Les coupes proposées dans le financement fédéral de la formation, de la recherche et de l'innovation (FRI) dans le 27e paquet de mesures conjoncturelles compromettraient encore davantage la science suisse et la viabilité à long terme de l'infrastructure nationale de données et de l'expertise, avec des répercussions néfastes sur la compétitivité, la souveraineté et le bien-être de la Suisse.
Les liens fragiles avec l'Europe menacent la souveraineté suisse
La réadmission de la Suisse cette année dans le programme européen de financement de la recherche et de l'innovation Horizon Europe, à la suite de la négociation de l'accord bilatéral III, est une lueur d'espoir. Mais celle-ci est fragile. Si les électeurs rejettent l'accord en référendum, notre pays perdra une fois de plus cette source vitale de financement, ainsi que la possibilité d'attirer des talents et de participer à des collaborations européennes.
Certains affirment que le renforcement des liens avec l'UE menace la souveraineté suisse. En réalité, c'est tout le contraire. Une participation stratégique aux cadres européens renforce notre souveraineté, car elle permet à la Suisse de façonner les politiques et les normes internationales qui influenceront notre avenir économique et scientifique, plutôt que de nous soumettre à celles-ci depuis l'extérieur. Une collaboration étroite avec nos alliés les plus proches renforce également le commerce, la sécurité et l'échange de connaissances de la Suisse, autant d'éléments qui renforcent notre indépendance, et non la compromettent.
Si les électeurs rejettent l'accord bilatéral III lors d'un référendum, notre pays perdra une fois de plus le financement Horizon Europe ainsi que les possibilités d'attirer des talents et de participer à des collaborations européennes
La Suisse doit poursuivre sur la voie du leadership scientifique
La Suisse se classe régulièrement parmi les premiers pays mondiaux en matière d'innovation et de talents, et parmi les trois premiers en termes de compétitivité. Pour conserver et renforcer ces atouts enviables, nous devons garantir le maintien du leadership scientifique du pays, notamment en matière d'expertise et d'infrastructures dans le domaine des données. En effet, la mise à disposition de ces ressources de données stratégiques par le SIB et d'autres acteurs est plus importante que jamais à l'ère de l'intelligence artificielle et face à la nécessité de trouver des solutions fondées sur les données pour relever les défis sanitaires et environnementaux.

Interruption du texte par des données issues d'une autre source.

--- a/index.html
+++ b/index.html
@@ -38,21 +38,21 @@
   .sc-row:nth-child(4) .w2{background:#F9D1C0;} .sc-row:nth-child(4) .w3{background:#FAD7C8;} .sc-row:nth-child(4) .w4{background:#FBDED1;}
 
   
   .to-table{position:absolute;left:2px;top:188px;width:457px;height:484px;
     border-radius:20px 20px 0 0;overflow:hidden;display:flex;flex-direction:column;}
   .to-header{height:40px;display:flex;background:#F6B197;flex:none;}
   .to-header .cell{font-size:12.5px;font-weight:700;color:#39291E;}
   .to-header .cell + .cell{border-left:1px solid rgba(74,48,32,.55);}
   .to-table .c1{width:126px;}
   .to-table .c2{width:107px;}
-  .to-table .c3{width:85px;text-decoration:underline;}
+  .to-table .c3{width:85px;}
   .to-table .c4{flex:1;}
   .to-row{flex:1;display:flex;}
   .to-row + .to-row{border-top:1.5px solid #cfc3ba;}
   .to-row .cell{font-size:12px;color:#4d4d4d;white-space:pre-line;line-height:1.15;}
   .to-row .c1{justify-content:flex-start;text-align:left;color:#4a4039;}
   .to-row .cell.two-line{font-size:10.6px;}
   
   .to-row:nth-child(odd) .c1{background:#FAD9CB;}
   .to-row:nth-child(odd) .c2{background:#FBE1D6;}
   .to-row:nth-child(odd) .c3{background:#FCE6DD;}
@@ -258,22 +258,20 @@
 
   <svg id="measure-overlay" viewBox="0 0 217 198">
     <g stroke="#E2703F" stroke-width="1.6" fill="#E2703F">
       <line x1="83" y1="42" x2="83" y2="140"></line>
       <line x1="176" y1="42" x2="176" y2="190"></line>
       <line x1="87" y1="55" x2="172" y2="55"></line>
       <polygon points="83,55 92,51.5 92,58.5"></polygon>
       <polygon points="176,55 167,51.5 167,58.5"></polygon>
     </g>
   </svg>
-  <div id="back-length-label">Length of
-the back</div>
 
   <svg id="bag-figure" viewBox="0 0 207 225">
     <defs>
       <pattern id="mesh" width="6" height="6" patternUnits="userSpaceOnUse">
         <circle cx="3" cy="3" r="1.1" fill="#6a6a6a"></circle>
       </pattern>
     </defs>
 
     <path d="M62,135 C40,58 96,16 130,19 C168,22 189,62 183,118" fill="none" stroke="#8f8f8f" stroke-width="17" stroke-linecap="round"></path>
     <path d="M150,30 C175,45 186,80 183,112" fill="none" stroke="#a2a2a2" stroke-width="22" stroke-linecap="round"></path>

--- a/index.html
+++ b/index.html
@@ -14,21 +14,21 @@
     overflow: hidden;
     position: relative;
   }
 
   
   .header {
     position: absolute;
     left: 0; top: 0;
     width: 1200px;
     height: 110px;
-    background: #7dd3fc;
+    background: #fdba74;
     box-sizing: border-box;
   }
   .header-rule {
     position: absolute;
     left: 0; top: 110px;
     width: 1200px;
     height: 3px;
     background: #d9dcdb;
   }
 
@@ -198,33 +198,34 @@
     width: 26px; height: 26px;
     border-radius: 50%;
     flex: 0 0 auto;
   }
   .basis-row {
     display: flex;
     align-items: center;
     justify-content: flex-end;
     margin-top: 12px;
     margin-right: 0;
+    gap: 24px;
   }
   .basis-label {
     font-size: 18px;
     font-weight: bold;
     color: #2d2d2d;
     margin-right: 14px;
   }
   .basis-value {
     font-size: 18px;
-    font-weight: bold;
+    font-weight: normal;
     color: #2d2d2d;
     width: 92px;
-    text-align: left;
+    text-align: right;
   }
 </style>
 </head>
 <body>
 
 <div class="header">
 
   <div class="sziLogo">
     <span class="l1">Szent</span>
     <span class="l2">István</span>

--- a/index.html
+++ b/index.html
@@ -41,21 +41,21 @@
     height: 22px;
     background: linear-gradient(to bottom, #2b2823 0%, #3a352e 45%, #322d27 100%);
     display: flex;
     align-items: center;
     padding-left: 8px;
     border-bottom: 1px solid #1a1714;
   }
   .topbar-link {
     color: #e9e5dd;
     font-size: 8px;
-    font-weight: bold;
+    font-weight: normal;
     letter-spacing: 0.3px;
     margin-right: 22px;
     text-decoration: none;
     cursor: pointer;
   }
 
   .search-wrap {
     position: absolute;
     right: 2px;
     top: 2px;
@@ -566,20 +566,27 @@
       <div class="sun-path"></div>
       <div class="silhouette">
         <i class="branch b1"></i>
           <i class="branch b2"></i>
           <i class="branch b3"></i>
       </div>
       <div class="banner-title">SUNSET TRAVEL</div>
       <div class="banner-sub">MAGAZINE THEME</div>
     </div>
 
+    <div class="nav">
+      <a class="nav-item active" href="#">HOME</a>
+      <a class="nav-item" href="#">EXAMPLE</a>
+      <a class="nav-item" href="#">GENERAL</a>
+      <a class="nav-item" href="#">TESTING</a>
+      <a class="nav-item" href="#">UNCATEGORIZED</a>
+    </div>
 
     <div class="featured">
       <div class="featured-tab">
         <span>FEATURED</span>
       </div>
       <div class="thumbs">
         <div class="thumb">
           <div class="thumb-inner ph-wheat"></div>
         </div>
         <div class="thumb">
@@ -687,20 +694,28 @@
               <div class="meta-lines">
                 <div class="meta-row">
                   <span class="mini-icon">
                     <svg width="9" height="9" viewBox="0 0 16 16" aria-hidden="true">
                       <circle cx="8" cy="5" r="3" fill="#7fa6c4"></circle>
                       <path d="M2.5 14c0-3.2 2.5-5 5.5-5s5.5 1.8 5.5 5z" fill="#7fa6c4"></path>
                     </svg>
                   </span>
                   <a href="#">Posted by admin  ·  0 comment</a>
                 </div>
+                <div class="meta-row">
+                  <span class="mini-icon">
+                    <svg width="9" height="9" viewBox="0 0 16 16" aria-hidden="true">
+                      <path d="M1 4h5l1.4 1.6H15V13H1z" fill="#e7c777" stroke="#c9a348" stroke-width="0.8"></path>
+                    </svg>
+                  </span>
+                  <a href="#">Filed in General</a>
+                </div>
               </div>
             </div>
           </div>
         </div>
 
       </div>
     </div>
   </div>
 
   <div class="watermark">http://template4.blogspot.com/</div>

Que peuvent faire les acteurs suisses ? J'encourage :
- tous les partis politiques à augmenter le financement des ERI, y compris le soutien aux infrastructures de données, et à soutenir la ratification de l'accord bilatéral III ;
- le secteur privé à dénoncer les menaces qui pèsent sur la science et les infrastructures de données nationales ;
- les institutions universitaires à inclure l'expertise et les infrastructures en matière de données dans leur plaidoyer en faveur d'un financement durable de la science ;
- le public à soutenir les politiques et les dirigeants qui accordent la priorité à la science et à la coopération internationale comme fondement du bien-être à long terme.
Nous sommes à la croisée des chemins. La Suisse a l'occasion de s'engager résolument sur la voie du leadership scientifique. Nous devons la saisir.